Among the many legends about Li Bai, the most enduring is the account of his death. Like Ishmael in the crow's nest, wanting to penetrate the illusory world that he saw reflected in the water, Li Bai was said to be so drunk in a boat that he fell overboard and drowned, trying to embrace the moon reflected in the water.
Since the “man in the moon” is a woman in Chinese myth, the legend of Li's death takes on an erotic meaning, mixing thanatos and eros. As in
Moby-Dick
, to “strike through the mask” and see the face of truth is to embrace death.

Unless otherwise noted, the following poems by Li Bai were translated by Tony Barnstone, Willis Barnstone, and Chou Ping.

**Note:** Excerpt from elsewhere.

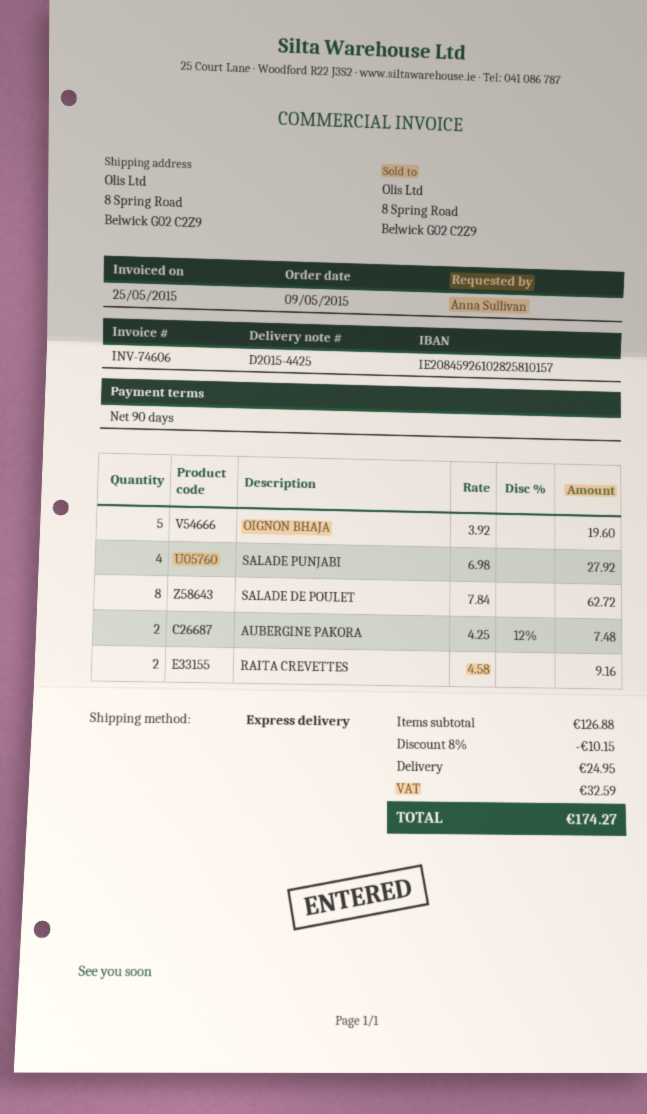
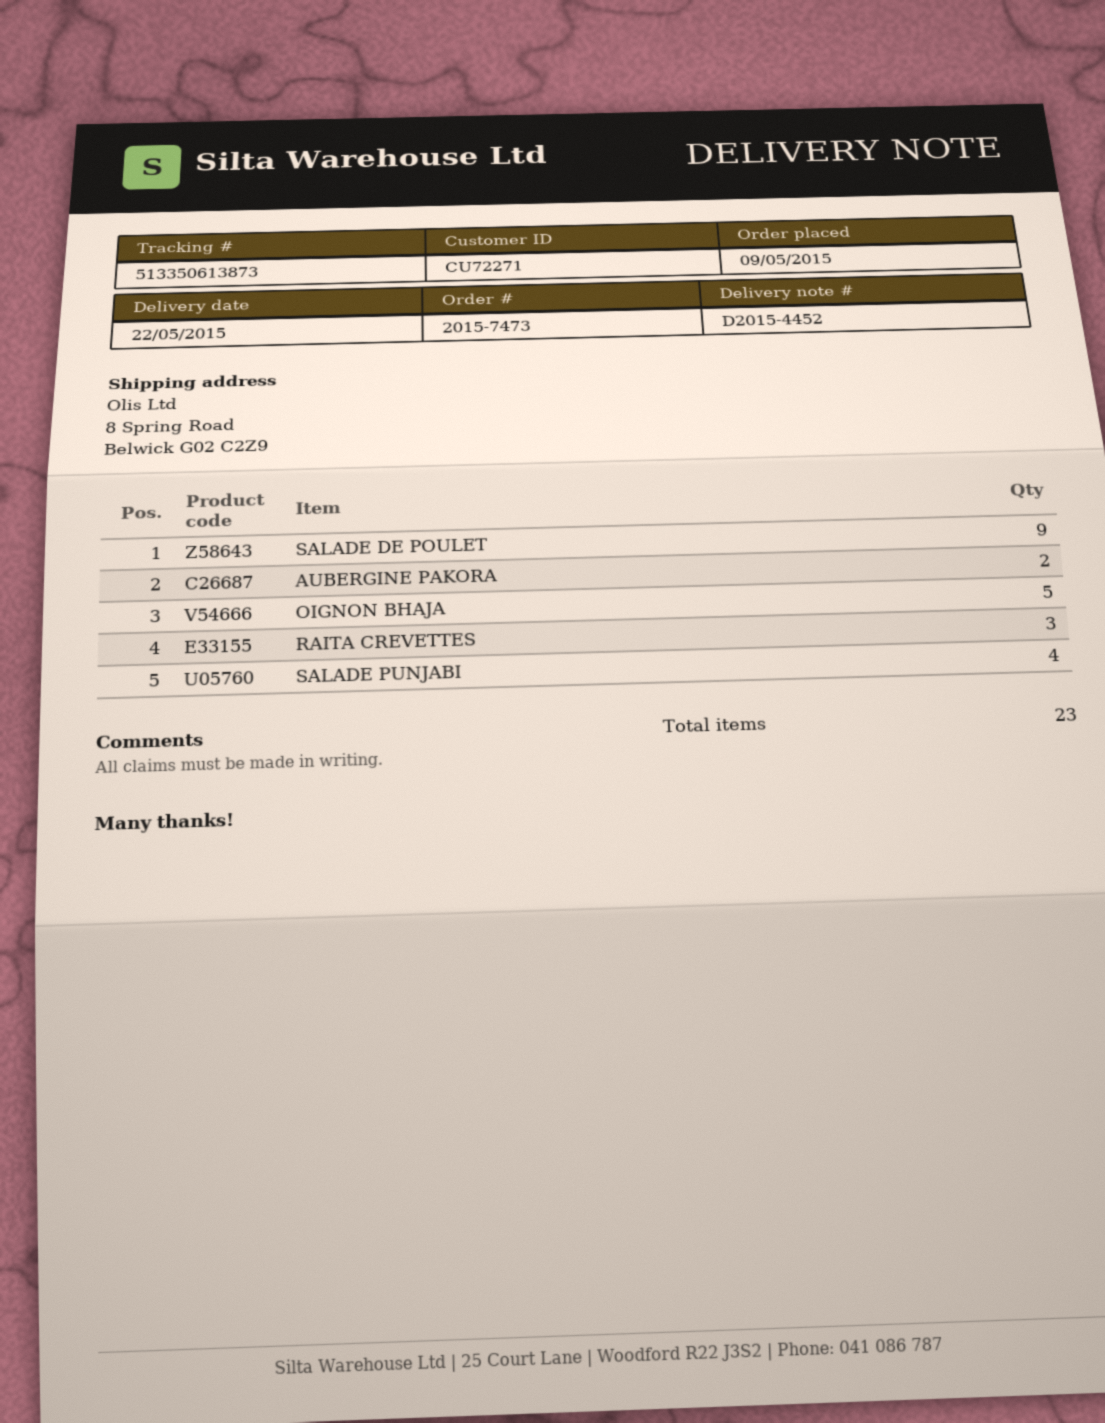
delivery note number: D2015-4425 -> D2015-4452
SALADE DE POULET: 8 -> 9
RAITA CREVETTES: 2 -> 3

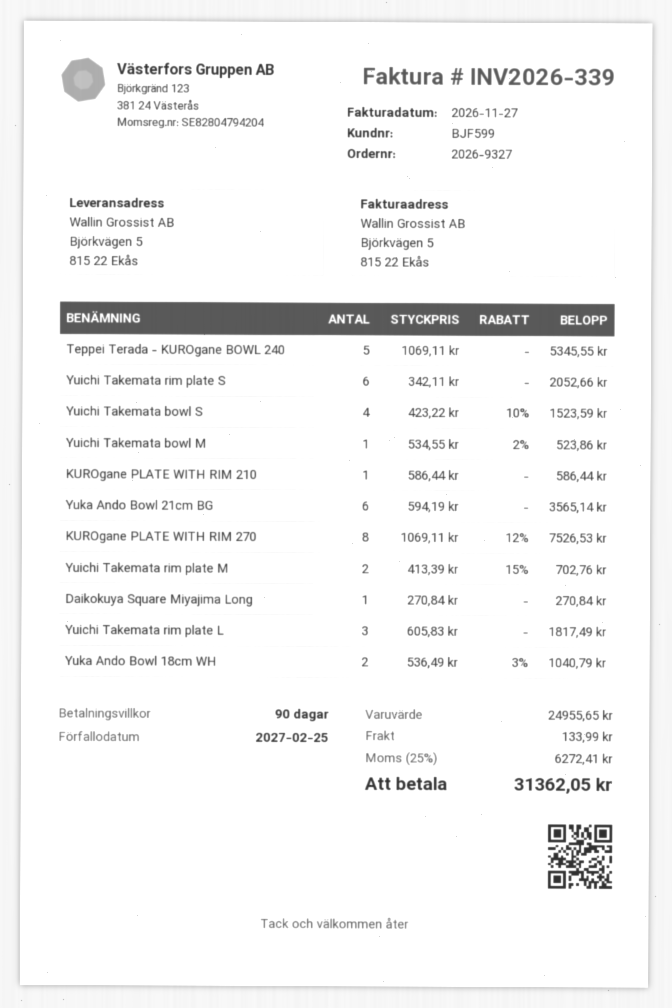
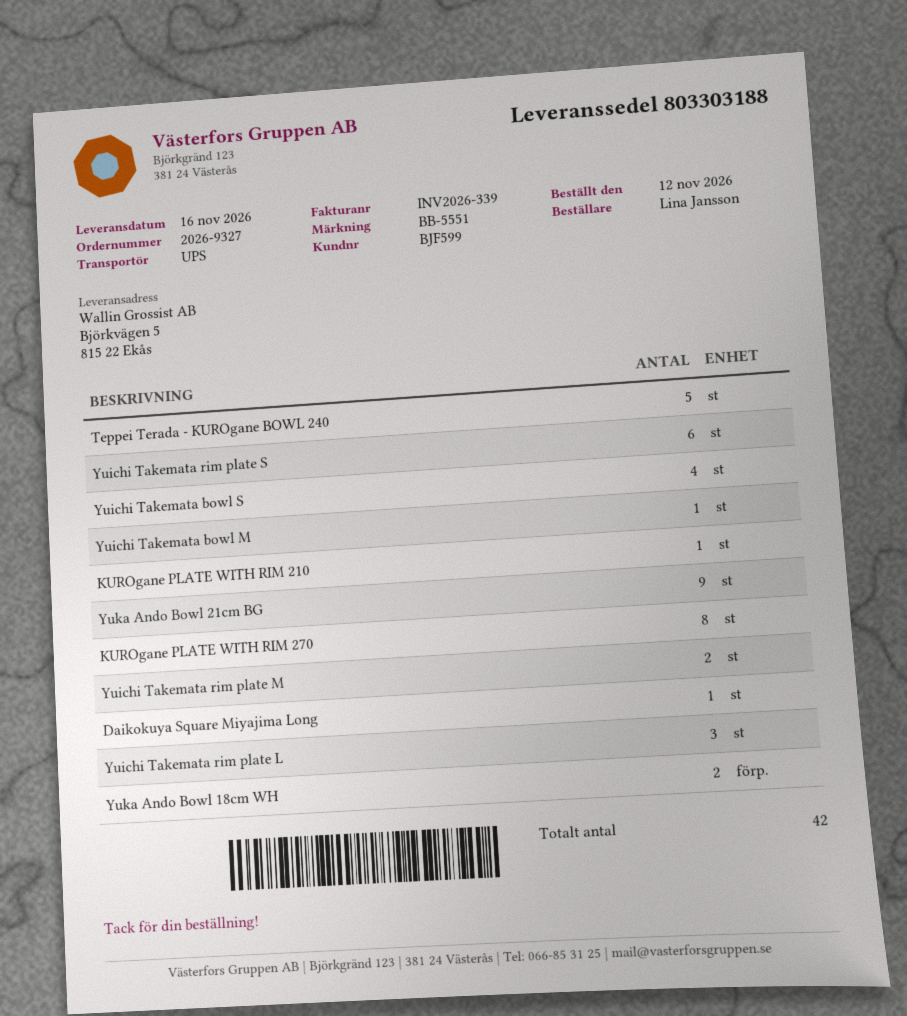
Yuka Ando Bowl 21cm BG: 6 -> 9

A Song of Zhanggan Village

My hair was still cut straight across my forehead
and I was playing, pulling up flowers by the front door,
when you rode up on a bamboo horse
and danced round the bench, monkeying with the green plums.
And we lived together in the village of Zhanggan,
two small people without hate or suspicion.
At fourteen I became your wife,
so bashful I never laughed.
I lowered my head and faced the dark wall.
You called me a thousand times but I couldn't look at you.
At fifteen my tortured brow calmed
and I wanted to be with you like ashes in dust.
I'd die waiting for you, embracing a pillar,
so why must I climb the widows' tower?
At sixteen you left
for Qutang Gorge where floodwaters crush against Yanyu Rock
and I haven't touched you for five months.
Now I hear monkeys screeching into the sky
and mosses drown the place by our door
where your feet sank in the earth when you left,
moss so deep I can't sweep it away.
It's a windy autumn. The leaves are falling early.
In the eighth month butterflies dart in pairs
through high grass in the west garden.
They hurt my heart.
I grow older, my face ruddy with pain.
If you are coming down through the Three Gorges
please write me
and I will come out to meet you
even as far as Long Wind Sands.

Grievance at the Jade Stairs

The jade steps are whitening with dew.
My gauze stockings are soaked. It's so late.
I let down the crystal blind
and watch the glass clear autumn moon.

Seeing a Friend Off at Jingmen Ferry

When you sail far past Jingmen
you enter the land of Chu
where mountains end and flat plains begin
and the river pours into a huge wilderness.
Above, the moon sails, sky mirror,
and clouds weave and swell into a sea mirage of terraces.
Below your wandering boat, water from the home you love
still sees you off after ten thousand miles.

Watching the Waterfall at Lu Mountain

Sunlight steams off purple mist from Incense Peak.
Far off, the waterfall is a long hanging river
flying straight down three thousand feet
like the milky river of stars pouring from heaven.

Hearing a Flute on a Spring Night in Luoyang

Whose jade flute secretly soars in the night?
Spring wind scatters sound all over Luoyang.
The midnight flute keens a farewell song, “Snap the Willow Branch.”
Thinking of my old home and garden, I break.